May Not So Merry For White Supremacists

April ended with a shock to the racist world, as prominent Arizona white supremacist and border vigilante J.T. Ready fatally shot four people before turning his gun on himself.   White supremacists would not be given a chance to catch their breaths, however, as the month of May continued to serve them setback after setback.
Christopher Brooks of American Front
On the heels of the Ready murder-suicide came a high profile incident in Florida in early May, in which law enforcement officers rounded up almost the entire Florida contingent of the hardcore racist skinhead group American Front on weapons, paramilitary training, and hate crimes charges.  To date, authorities have made 14 arrests.  According to court documents, the group allegedly conducted paramilitary training to prepare for an “inevitable race war” and discussed possible acts of violence ranging from shooting at a house to attacking an anti-racist group.

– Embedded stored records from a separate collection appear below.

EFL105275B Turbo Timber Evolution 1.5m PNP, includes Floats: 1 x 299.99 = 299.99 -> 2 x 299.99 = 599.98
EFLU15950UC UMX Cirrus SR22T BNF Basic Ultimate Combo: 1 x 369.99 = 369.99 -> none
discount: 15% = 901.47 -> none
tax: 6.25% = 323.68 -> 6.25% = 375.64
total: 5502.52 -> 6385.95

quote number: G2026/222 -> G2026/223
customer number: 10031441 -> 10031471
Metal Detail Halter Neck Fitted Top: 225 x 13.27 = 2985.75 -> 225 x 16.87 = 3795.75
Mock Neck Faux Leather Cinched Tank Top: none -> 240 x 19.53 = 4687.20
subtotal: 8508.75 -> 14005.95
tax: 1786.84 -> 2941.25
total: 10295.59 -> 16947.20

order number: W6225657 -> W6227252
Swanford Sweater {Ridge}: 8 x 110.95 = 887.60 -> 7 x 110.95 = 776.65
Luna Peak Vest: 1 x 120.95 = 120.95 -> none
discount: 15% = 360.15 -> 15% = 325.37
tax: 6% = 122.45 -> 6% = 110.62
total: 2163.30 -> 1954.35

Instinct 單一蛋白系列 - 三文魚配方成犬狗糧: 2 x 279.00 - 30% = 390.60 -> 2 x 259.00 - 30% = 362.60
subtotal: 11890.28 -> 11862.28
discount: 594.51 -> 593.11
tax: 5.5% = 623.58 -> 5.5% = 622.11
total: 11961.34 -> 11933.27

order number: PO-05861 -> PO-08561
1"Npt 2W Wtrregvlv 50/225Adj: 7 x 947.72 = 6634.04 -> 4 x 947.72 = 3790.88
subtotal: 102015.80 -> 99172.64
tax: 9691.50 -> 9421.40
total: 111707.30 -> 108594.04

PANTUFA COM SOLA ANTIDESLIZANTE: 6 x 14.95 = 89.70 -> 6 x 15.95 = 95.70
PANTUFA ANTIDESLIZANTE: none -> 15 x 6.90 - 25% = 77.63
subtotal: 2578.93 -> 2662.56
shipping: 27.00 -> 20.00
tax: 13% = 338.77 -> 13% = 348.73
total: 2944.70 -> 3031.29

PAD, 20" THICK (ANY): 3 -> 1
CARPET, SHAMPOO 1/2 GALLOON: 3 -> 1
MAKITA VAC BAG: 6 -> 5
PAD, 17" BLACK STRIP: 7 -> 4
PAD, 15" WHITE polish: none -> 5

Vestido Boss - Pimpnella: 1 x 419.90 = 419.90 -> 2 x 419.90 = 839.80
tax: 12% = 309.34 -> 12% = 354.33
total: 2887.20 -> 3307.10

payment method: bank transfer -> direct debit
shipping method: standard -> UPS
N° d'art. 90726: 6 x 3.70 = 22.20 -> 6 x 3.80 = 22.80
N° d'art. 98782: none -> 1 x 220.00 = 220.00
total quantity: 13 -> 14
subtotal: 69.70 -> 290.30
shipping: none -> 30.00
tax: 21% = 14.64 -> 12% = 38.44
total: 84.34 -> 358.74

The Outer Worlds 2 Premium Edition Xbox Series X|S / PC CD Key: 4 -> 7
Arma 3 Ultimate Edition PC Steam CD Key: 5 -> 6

This just set the stage for a wave of arrests and setbacks to the white supremacist movement in May, including:
  • In mid-May, Virginia neo-Nazi Bill White became a fugitive, announcing that he had “left the country,” though authorities think otherwise.  White, who had been released from prison in April, missed a re-sentencing court hearing and possibly feared he might be sent back to prison.
  • On May 19, anti-racist activists crashed a Chicago-area white supremacist event billed as an “economic summit,” attacking attendees and sending three to the hospital.  Police arrested five anti-racists on charges related to the attack.  Adding insult to injury, police also arrested two of the attendees of the white supremacist event—one for child pornography and the other for unlawful possession of weapons by a felon.
  • On May 30, Joliet resident Brian Moudry, a long-time Chicago-area white supremacist associated with the Creativity Movement, was arrested on federal arson and civil rights charges in connection with the 2007 arson of an African-American family’s house a few doors down from Moudry’s.
  • Also on May 30, agents from the Washington, D.C., Joint Terrorism Task Force arrested Virginia white supremacist Douglas Howard Story for allegedly attempting to obtain a fully automatic AK-47.  Story had a track record of on-line comments about responding with violence to encounters with police and about how President Obama might be assassinated.